What is Identity Resolution?
Identity resolution is the process of stitching together user actions and attributes across multiple touchpoints and systems. The purpose of identity resolution is to tie all of your data, both offline and online, together so you can link every behavioral action to a specific customer or user profile to better understand the many actions your customers are taking.
Identity resolution is a crucial component of data onboarding. It begins with the raw data you collect about your customers as they browse your site online or engage in person with your brand so you can link customer identifiers across different systems and touchpoints. This allows you to create a 360-degree view of your customer interactions, enabling you to better understand and engage with them in the future.
What’s the Difference Between Identity Resolution and Entity Resolution?
Entity resolution is an umbrella term for stitching together disparate records that should all be aligned to a single profile. Identity resolution is an example of entity resolution, where the records that are stitched together are individual user records. Entity resolution can be used on other non-user records, such as accounts, to remove duplicate data and standardize records.
Entity resolution can help you look at customers in aggregate groups rather than as individual users. For example, a cable service may want to standardize all customer actions within household entities rather than individual users. The cable company is not selling to each discrete member of a household but instead to the entire household, and so rather than focusing on customer identity resolution, the cable company will work at a higher household level. Similarly, a company that sells software to other companies may care about identities at the account level rather than worrying about individual users from within a client's account.
We've written a separate article about entity resolution, but the fundamental approaches for identity resolution and entity resolution are similar.
How Does Identity Resolution Work?
At a high level, the steps to build a customer 360 view based on identity resolution are:
- Create Identity Graphs. Identity Graphs are tables of known customer identifiers, that provide a “map” of how a company can stitch together customer interactions.
- Consolidate customer data. Companies use their Identity Graphs to link and deduplicate different customer actions.
- Link entities to customer data. Companies link other entities, such as households, to each individual customer profile.
Why Does Identity Resolution Matter?
While identity resolution is mainly focused on building a single customer profile, there are many other important downstream implications.
Benefits of Identity Resolution
By solving identity resolution, you can fully understand how customers interact with your brand and build a Customer 360 view. This deeper understanding of customers allows you to:
- Personalize the entire customer journey across ad channels, onsite/in-app experiences, or even in-store experiences
- Improve data quality for decision-making and analytics
- Comply with privacy regulations by keeping all customer records together so they can be easily managed
- Improve security by making it easier to identify fraudulent users
Identity Resolution Use Cases
While there are a near-limitless number of use cases that identity resolution can power, the list below should provide some practical use cases for building personalized experiences across channels and devices.
- Create More Accurate Product Recommendations: Get a complete picture of every product a user has interacted with to improve onsite product recommendations through messaging channels like email, SMS, and push notifications, and in paid remarketing ads.

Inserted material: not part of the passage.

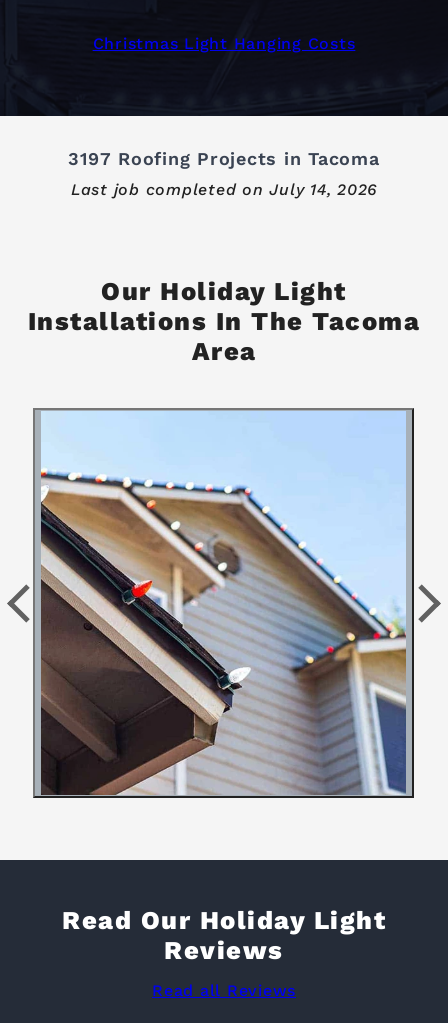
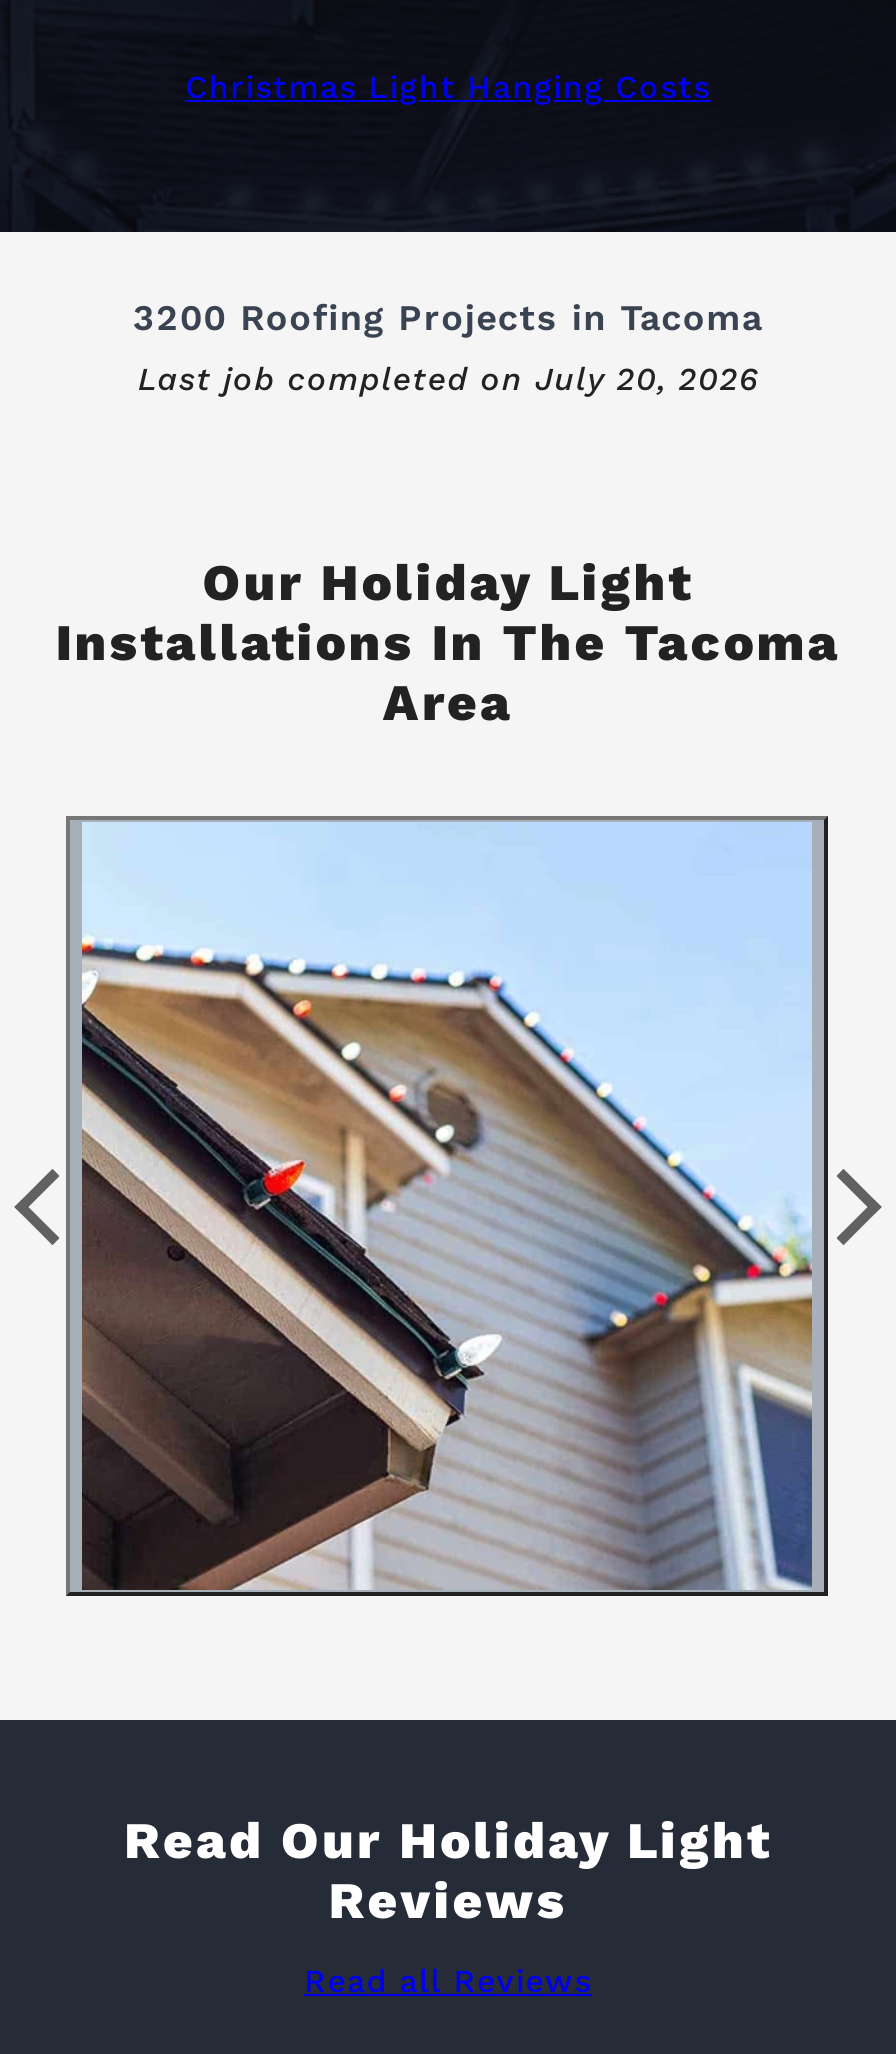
- 3197 Roofing Projects in Tacoma
+ 3200 Roofing Projects in Tacoma

- Last job completed on July 14, 2026
+ Last job completed on July 20, 2026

- Enhance Omnichannel Marketing: Identify users who interacted on one device and remarket to them via other channels and on different devices. For example, If a user leaves items in an e-commerce cart on their desktop, you can send a push notification to their mobile device with a personalized offer to get them to complete their purchase.
- Improve Ad Suppression: Identify customers who have subscribed to your service and suppress them in future ad campaigns. This is especially important for pixel-based remarketing ad campaigns where you’re remarketing to seemingly anonymous site visitors who may be existing subscribers using a new device.
- Join Online and Offline Experiences: Identify customers who shopped online but tend to shop in-store so you can drive better, more informed marketing campaigns like mailing them a physical coupon vs. sending another email.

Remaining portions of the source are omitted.